[Entries shown Boundary: Start]

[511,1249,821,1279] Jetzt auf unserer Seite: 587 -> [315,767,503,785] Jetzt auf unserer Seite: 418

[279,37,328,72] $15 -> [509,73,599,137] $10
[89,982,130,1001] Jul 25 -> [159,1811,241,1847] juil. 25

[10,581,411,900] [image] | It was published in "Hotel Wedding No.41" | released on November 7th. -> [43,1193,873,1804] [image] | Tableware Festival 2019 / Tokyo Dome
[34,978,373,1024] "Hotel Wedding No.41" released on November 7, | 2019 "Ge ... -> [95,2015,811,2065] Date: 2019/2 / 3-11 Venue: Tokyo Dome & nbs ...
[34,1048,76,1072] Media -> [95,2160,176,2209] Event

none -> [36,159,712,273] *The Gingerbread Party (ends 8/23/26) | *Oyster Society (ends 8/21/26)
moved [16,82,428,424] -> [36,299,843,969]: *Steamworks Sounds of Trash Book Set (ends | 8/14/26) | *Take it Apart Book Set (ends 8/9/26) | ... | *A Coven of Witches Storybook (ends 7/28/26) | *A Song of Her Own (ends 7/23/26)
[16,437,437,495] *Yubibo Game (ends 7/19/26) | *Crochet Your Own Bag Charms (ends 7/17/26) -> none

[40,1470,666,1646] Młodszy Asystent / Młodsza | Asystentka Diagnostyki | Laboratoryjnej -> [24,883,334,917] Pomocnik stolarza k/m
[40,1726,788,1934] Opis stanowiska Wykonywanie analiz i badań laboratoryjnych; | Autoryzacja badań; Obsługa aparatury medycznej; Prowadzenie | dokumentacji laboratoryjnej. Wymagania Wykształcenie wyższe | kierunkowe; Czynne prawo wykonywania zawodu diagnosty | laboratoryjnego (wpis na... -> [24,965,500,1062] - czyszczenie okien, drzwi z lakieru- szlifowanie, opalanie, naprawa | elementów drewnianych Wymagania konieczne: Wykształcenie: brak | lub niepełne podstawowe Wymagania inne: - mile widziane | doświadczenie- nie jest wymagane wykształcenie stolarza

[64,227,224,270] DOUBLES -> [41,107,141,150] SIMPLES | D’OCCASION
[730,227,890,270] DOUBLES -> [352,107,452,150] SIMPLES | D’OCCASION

[Entries shown Boundary: End]

Take the entries above and set them all down again exactly as they read.

Solved exercise
[511,1249,821,1279] Jetzt auf unserer Seite: 587 -> [315,767,503,785] Jetzt auf unserer Seite: 418

[279,37,328,72] $15 -> [509,73,599,137] $10
[89,982,130,1001] Jul 25 -> [159,1811,241,1847] juil. 25

[10,581,411,900] [image] | It was published in "Hotel Wedding No.41" | released on November 7th. -> [43,1193,873,1804] [image] | Tableware Festival 2019 / Tokyo Dome
[34,978,373,1024] "Hotel Wedding No.41" released on November 7, | 2019 "Ge ... -> [95,2015,811,2065] Date: 2019/2 / 3-11 Venue: Tokyo Dome & nbs ...
[34,1048,76,1072] Media -> [95,2160,176,2209] Event

none -> [36,159,712,273] *The Gingerbread Party (ends 8/23/26) | *Oyster Society (ends 8/21/26)
moved [16,82,428,424] -> [36,299,843,969]: *Steamworks Sounds of Trash Book Set (ends | 8/14/26) | *Take it Apart Book Set (ends 8/9/26) | ... | *A Coven of Witches Storybook (ends 7/28/26) | *A Song of Her Own (ends 7/23/26)
[16,437,437,495] *Yubibo Game (ends 7/19/26) | *Crochet Your Own Bag Charms (ends 7/17/26) -> none

[40,1470,666,1646] Młodszy Asystent / Młodsza | Asystentka Diagnostyki | Laboratoryjnej -> [24,883,334,917] Pomocnik stolarza k/m
[40,1726,788,1934] Opis stanowiska Wykonywanie analiz i badań laboratoryjnych; | Autoryzacja badań; Obsługa aparatury medycznej; Prowadzenie | dokumentacji laboratoryjnej. Wymagania Wykształcenie wyższe | kierunkowe; Czynne prawo wykonywania zawodu diagnosty | laboratoryjnego (wpis na... -> [24,965,500,1062] - czyszczenie okien, drzwi z lakieru- szlifowanie, opalanie, naprawa | elementów drewnianych Wymagania konieczne: Wykształcenie: brak | lub niepełne podstawowe Wymagania inne: - mile widziane | doświadczenie- nie jest wymagane wykształcenie stolarza

[64,227,224,270] DOUBLES -> [41,107,141,150] SIMPLES | D’OCCASION
[730,227,890,270] DOUBLES -> [352,107,452,150] SIMPLES | D’OCCASION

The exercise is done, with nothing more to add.